-- INFORMATION follows --

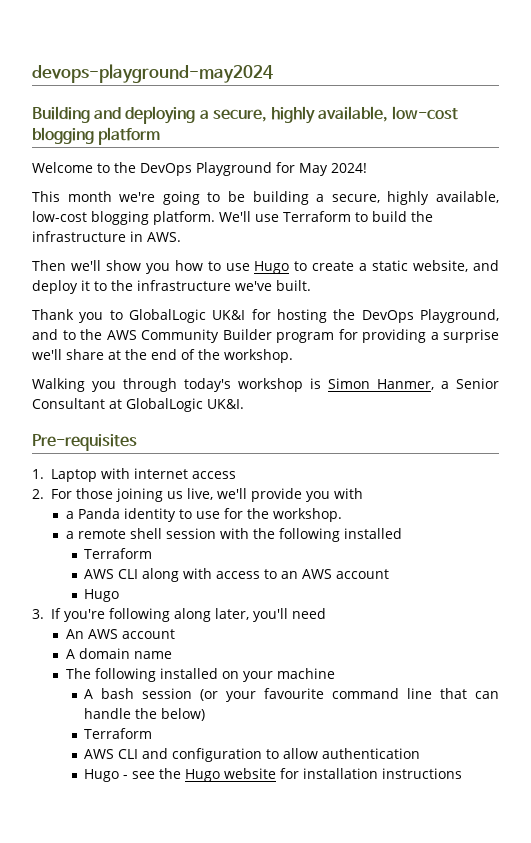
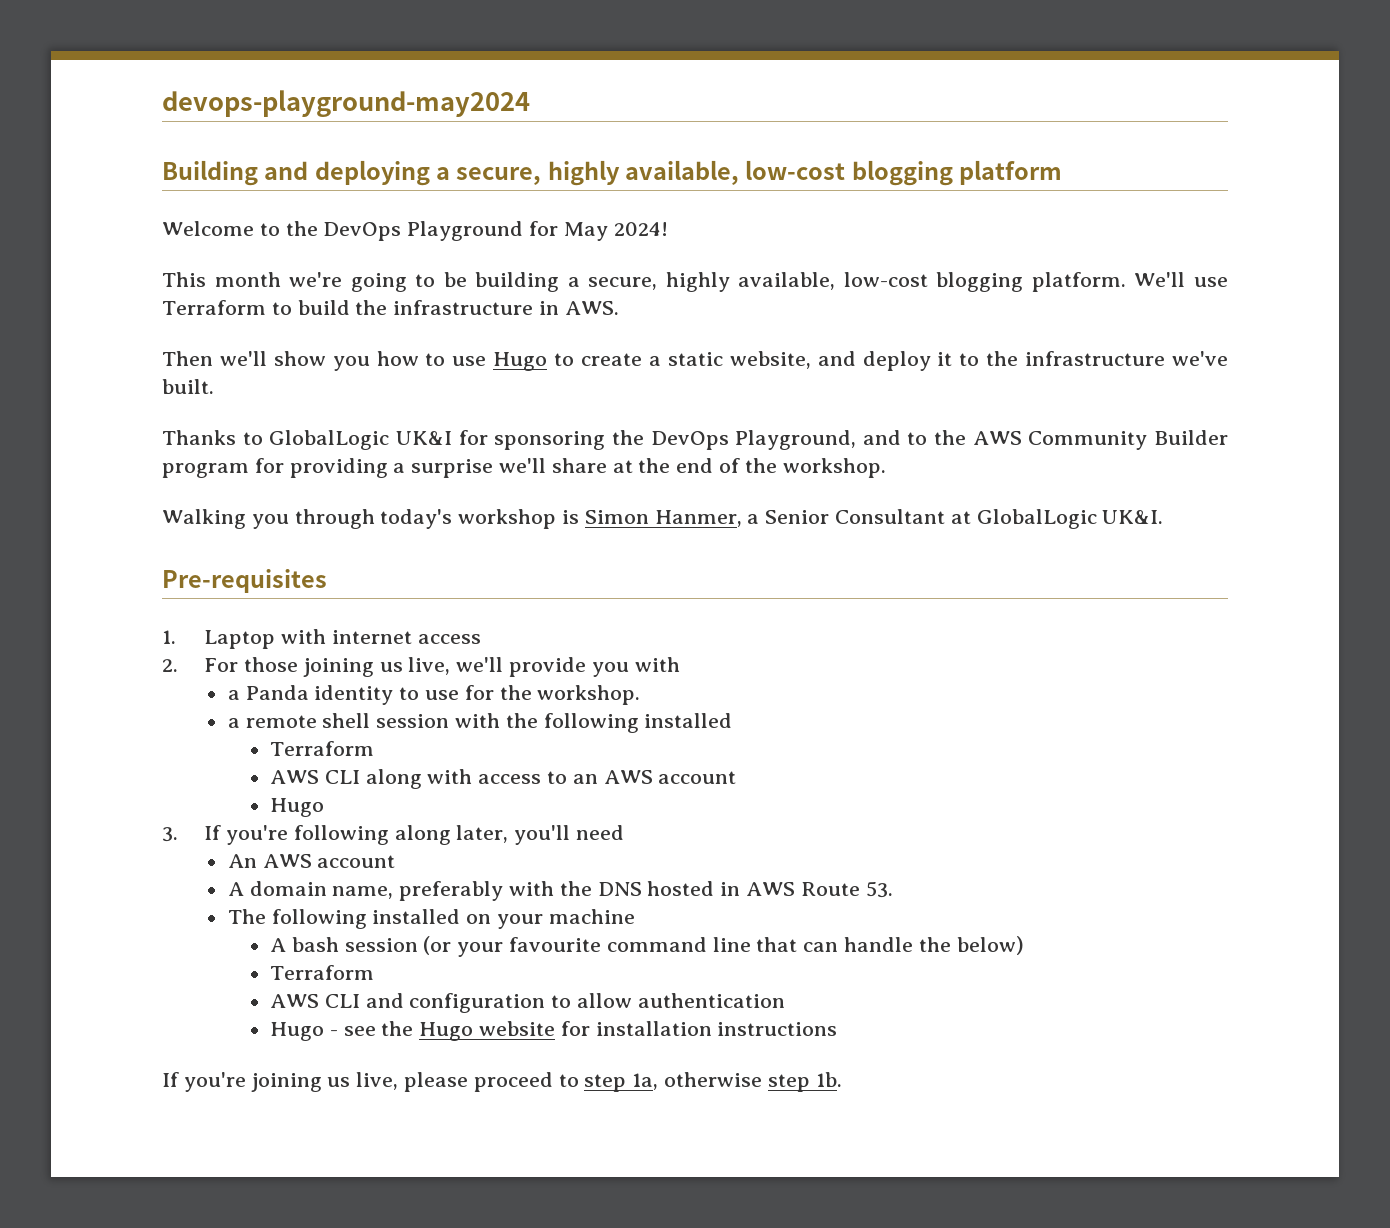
- Thank you to GlobalLogic UK&I for hosting the DevOps Playground, and to the AWS Community Builder program for providing a surprise we'll share at the end of the workshop.
+ Thanks to GlobalLogic UK&I for sponsoring the DevOps Playground, and to the AWS Community Builder program for providing a surprise we'll share at the end of the workshop.
- A domain name
+ A domain name, preferably with the DNS hosted in AWS Route 53.
+ If you're joining us live, please proceed to step 1a, otherwise step 1b.

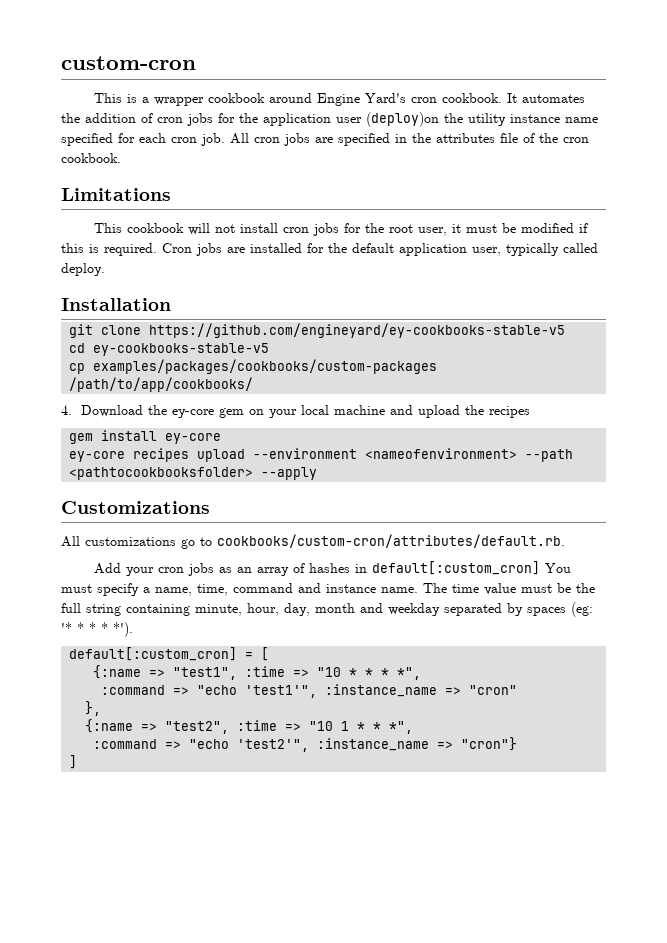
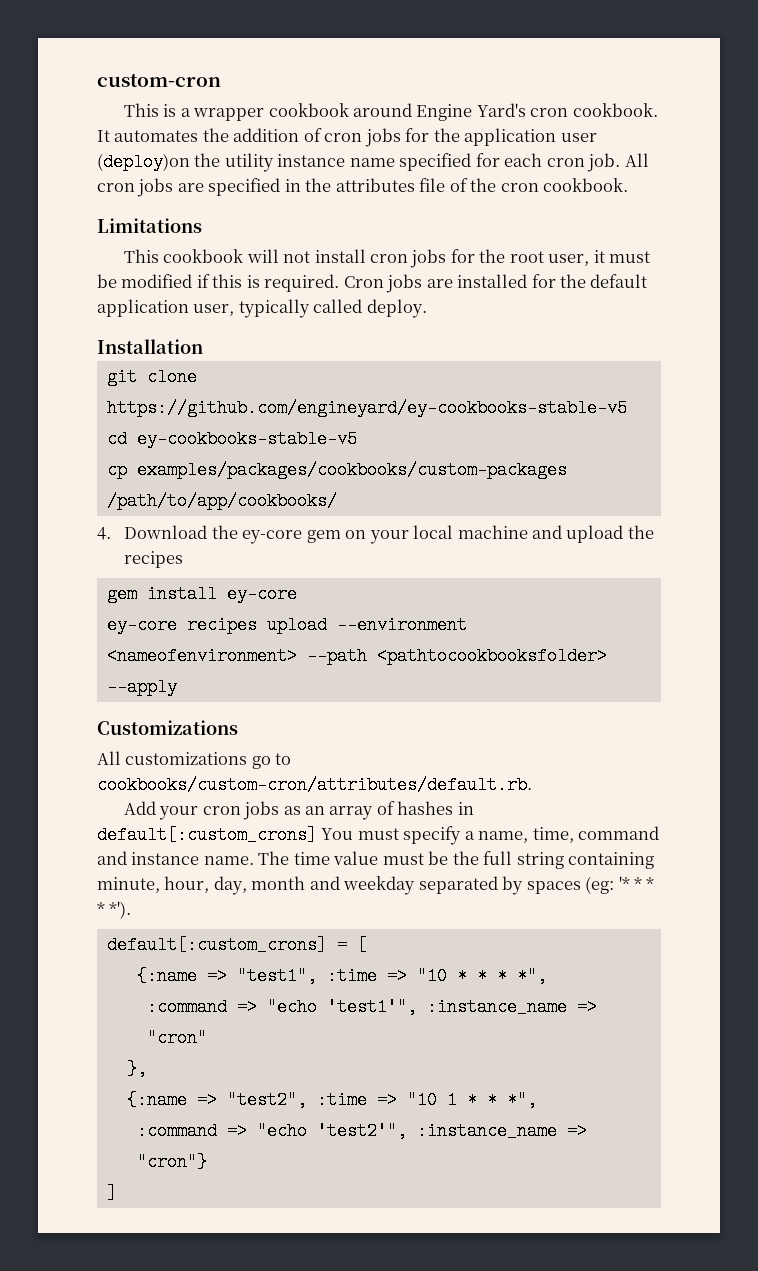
- Add your cron jobs as an array of hashes in default[:custom_cron] You must specify a name, time, command and instance name.
+ Add your cron jobs as an array of hashes in default[:custom_crons] You must specify a name, time, command and instance name.
- default[:custom_cron] = [
+ default[:custom_crons] = [

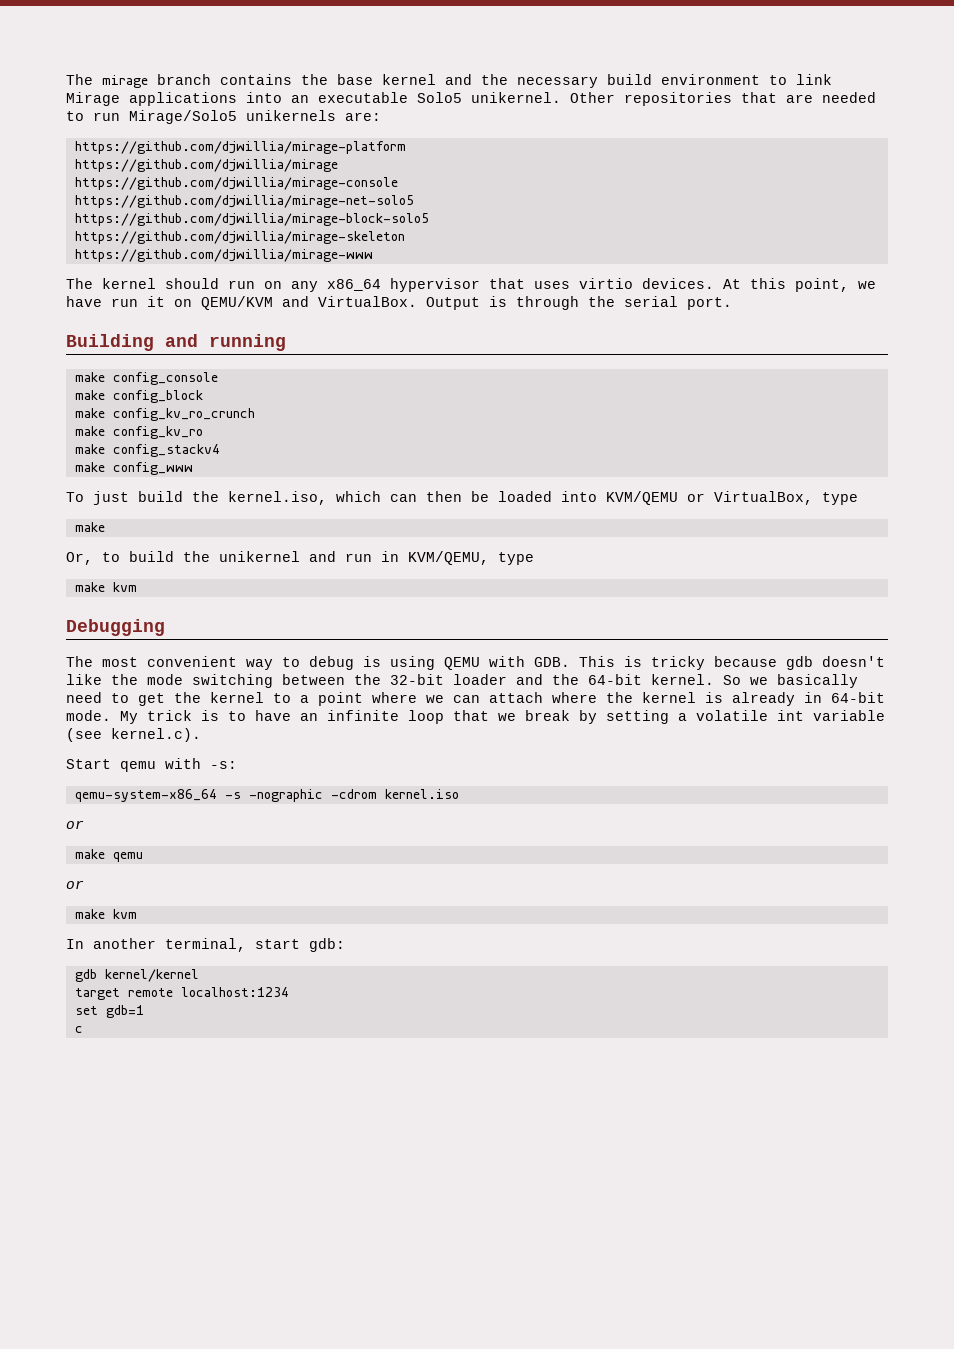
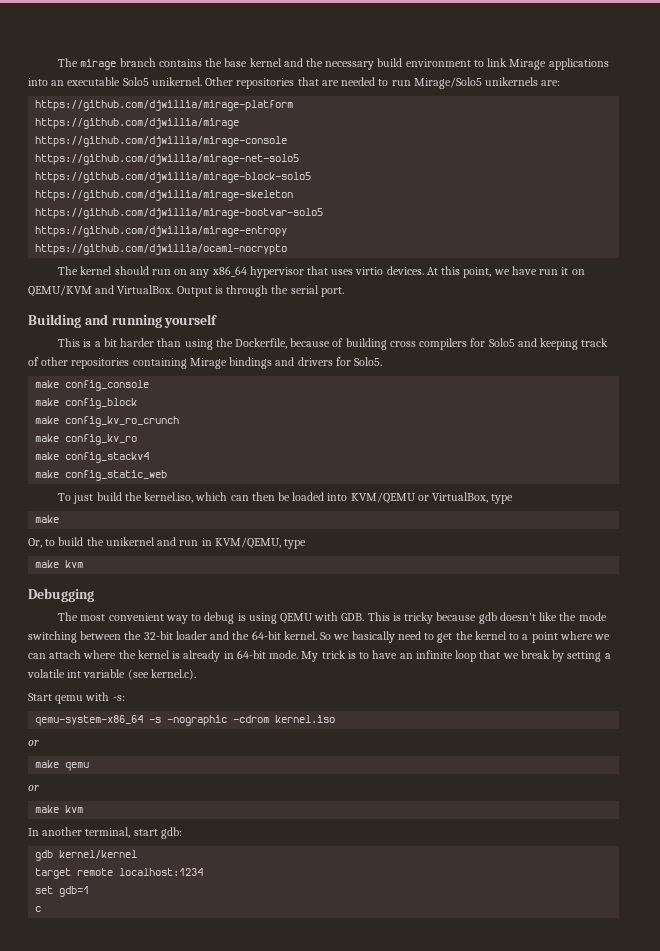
- https://github.com/djwillia/mirage-www
+ https://github.com/djwillia/mirage-bootvar-solo5
+ https://github.com/djwillia/mirage-entropy
+ https://github.com/djwillia/ocaml-nocrypto
- Building and running
+ Building and running yourself
+ This is a bit harder than using the Dockerfile, because of building cross compilers for Solo5 and keeping track of other repositories containing Mirage bindings and drivers for Solo5.
- make config_www
+ make config_static_web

-- INFORMATION concluded --

BRIEF:
Using the listing above, pull out all lines that hold the word "surprise".

YOUR SOLUTION:
- Thank you to GlobalLogic UK&I for hosting the DevOps Playground, and to the AWS Community Builder program for providing a surprise we'll share at the end of the workshop.
+ Thanks to GlobalLogic UK&I for sponsoring the DevOps Playground, and to the AWS Community Builder program for providing a surprise we'll share at the end of the workshop.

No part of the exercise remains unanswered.